(Your objective) Begin with the first line below and retype each line exactly through the line containing "6. Eichholzstrasse 14 | 7.". Any pictures are to be left out.
--------------------------------
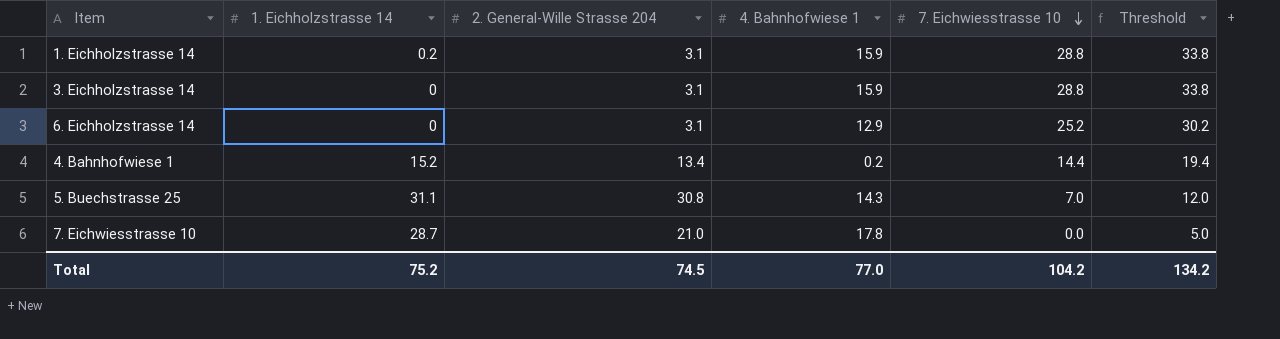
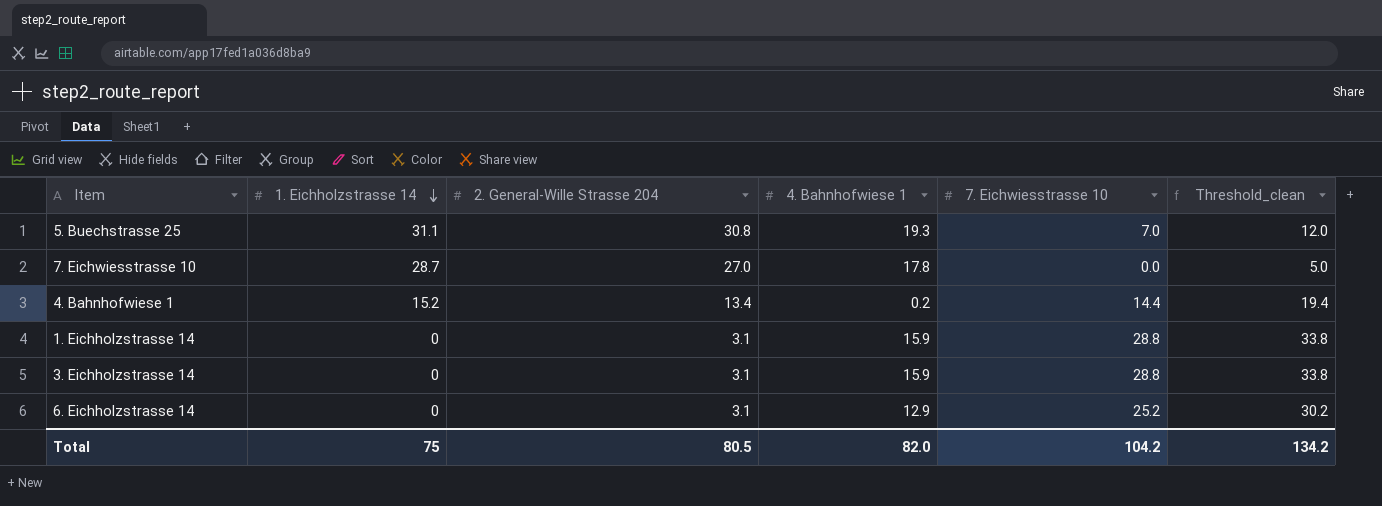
row order: 7. Eichwiesstrasse 10 descending -> 1. Eichholzstrasse 14 descending
column name: Threshold -> Threshold_clean
5. Buechstrasse 25 | 4. Bahnhofwiese 1: 14.3 -> 19.3
7. Eichwiesstrasse 10 | 2. General-Wille Strasse 204: 21.0 -> 27.0
1. Eichholzstrasse 14 | 1. Eichholzstrasse 14: 0.2 -> 0
Total | 1. Eichholzstrasse 14: 75.2 -> 75
Total | 2. General-Wille Strasse 204: 74.5 -> 80.5
Total | 4. Bahnhofwiese 1: 77.0 -> 82.0

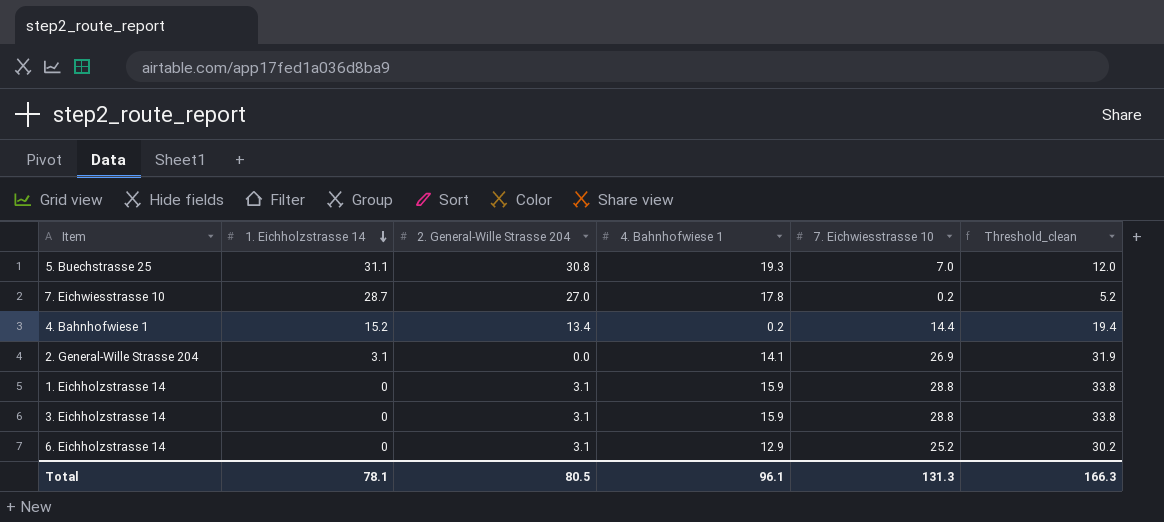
7. Eichwiesstrasse 10 | 7. Eichwiesstrasse 10: 0.0 -> 0.2
7. Eichwiesstrasse 10 | Threshold_clean: 5.0 -> 5.2
row 2. General-Wille Strasse 204: none -> 3.1 | 0.0 | 14.1 | 26.9 | 31.9
Total | 1. Eichholzstrasse 14: 75 -> 78.1
Total | 4. Bahnhofwiese 1: 82.0 -> 96.1
Total | 7. Eichwiesstrasse 10: 104.2 -> 131.3
Total | Threshold_clean: 134.2 -> 166.3

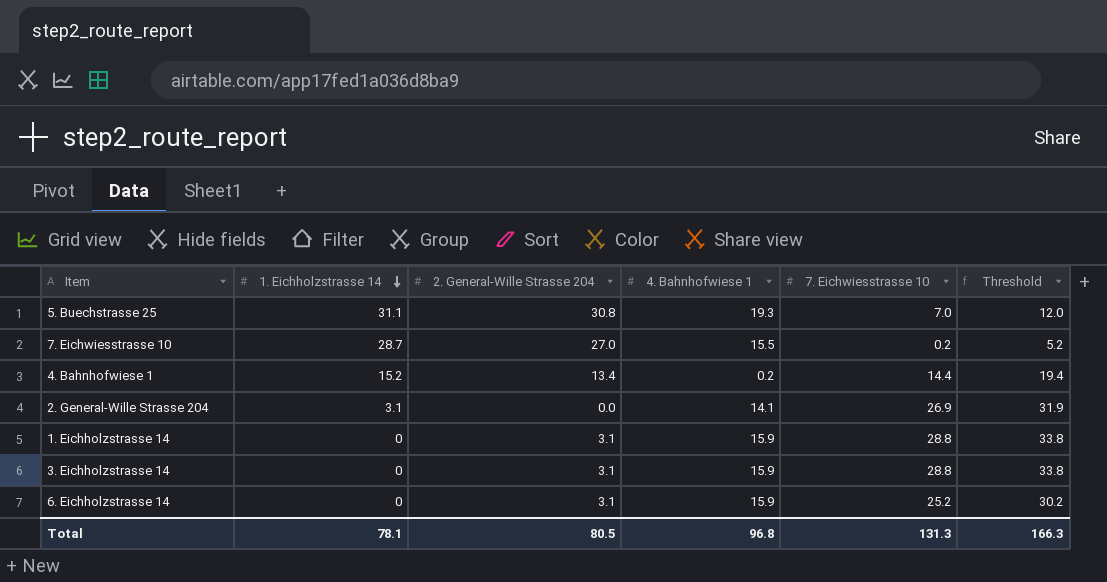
column name: Threshold_clean -> Threshold
7. Eichwiesstrasse 10 | 4. Bahnhofwiese 1: 17.8 -> 15.5
6. Eichholzstrasse 14 | 4. Bahnhofwiese 1: 12.9 -> 15.9
Total | 4. Bahnhofwiese 1: 96.1 -> 96.8

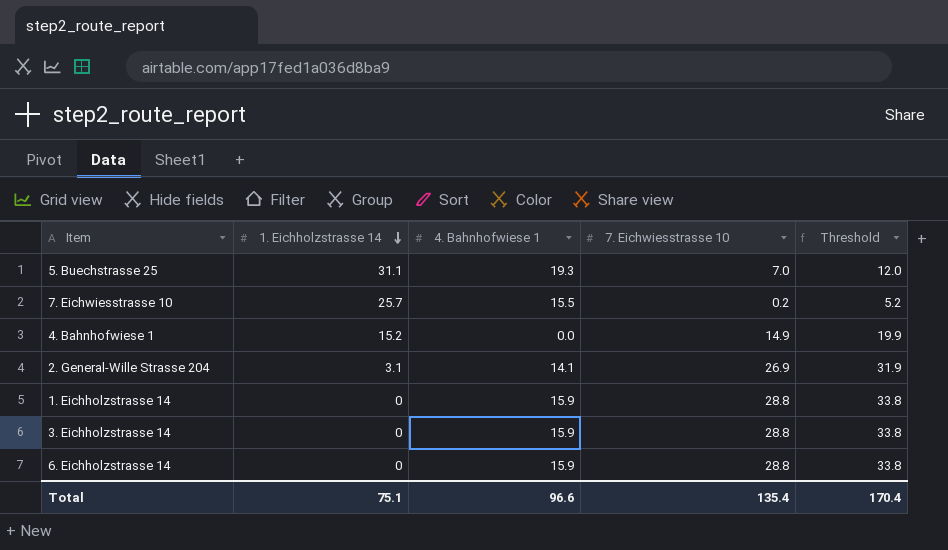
column 2. General-Wille Strasse 204 | position: 3 -> none
7. Eichwiesstrasse 10 | 1. Eichholzstrasse 14: 28.7 -> 25.7
4. Bahnhofwiese 1 | 4. Bahnhofwiese 1: 0.2 -> 0.0
4. Bahnhofwiese 1 | 7. Eichwiesstrasse 10: 14.4 -> 14.9
4. Bahnhofwiese 1 | Threshold: 19.4 -> 19.9
6. Eichholzstrasse 14 | 7. Eichwiesstrasse 10: 25.2 -> 28.8
6. Eichholzstrasse 14 | Threshold: 30.2 -> 33.8
Total | 1. Eichholzstrasse 14: 78.1 -> 75.1
Total | 4. Bahnhofwiese 1: 96.8 -> 96.6
Total | 7. Eichwiesstrasse 10: 131.3 -> 135.4
Total | Threshold: 166.3 -> 170.4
--------------------------------
(Solution for this problem)
row order: 7. Eichwiesstrasse 10 descending -> 1. Eichholzstrasse 14 descending
column name: Threshold -> Threshold_clean
5. Buechstrasse 25 | 4. Bahnhofwiese 1: 14.3 -> 19.3
7. Eichwiesstrasse 10 | 2. General-Wille Strasse 204: 21.0 -> 27.0
1. Eichholzstrasse 14 | 1. Eichholzstrasse 14: 0.2 -> 0
Total | 1. Eichholzstrasse 14: 75.2 -> 75
Total | 2. General-Wille Strasse 204: 74.5 -> 80.5
Total | 4. Bahnhofwiese 1: 77.0 -> 82.0

7. Eichwiesstrasse 10 | 7. Eichwiesstrasse 10: 0.0 -> 0.2
7. Eichwiesstrasse 10 | Threshold_clean: 5.0 -> 5.2
row 2. General-Wille Strasse 204: none -> 3.1 | 0.0 | 14.1 | 26.9 | 31.9
Total | 1. Eichholzstrasse 14: 75 -> 78.1
Total | 4. Bahnhofwiese 1: 82.0 -> 96.1
Total | 7. Eichwiesstrasse 10: 104.2 -> 131.3
Total | Threshold_clean: 134.2 -> 166.3

column name: Threshold_clean -> Threshold
7. Eichwiesstrasse 10 | 4. Bahnhofwiese 1: 17.8 -> 15.5
6. Eichholzstrasse 14 | 4. Bahnhofwiese 1: 12.9 -> 15.9
Total | 4. Bahnhofwiese 1: 96.1 -> 96.8

column 2. General-Wille Strasse 204 | position: 3 -> none
7. Eichwiesstrasse 10 | 1. Eichholzstrasse 14: 28.7 -> 25.7
4. Bahnhofwiese 1 | 4. Bahnhofwiese 1: 0.2 -> 0.0
4. Bahnhofwiese 1 | 7. Eichwiesstrasse 10: 14.4 -> 14.9
4. Bahnhofwiese 1 | Threshold: 19.4 -> 19.9
6. Eichholzstrasse 14 | 7. Eichwiesstrasse 10: 25.2 -> 28.8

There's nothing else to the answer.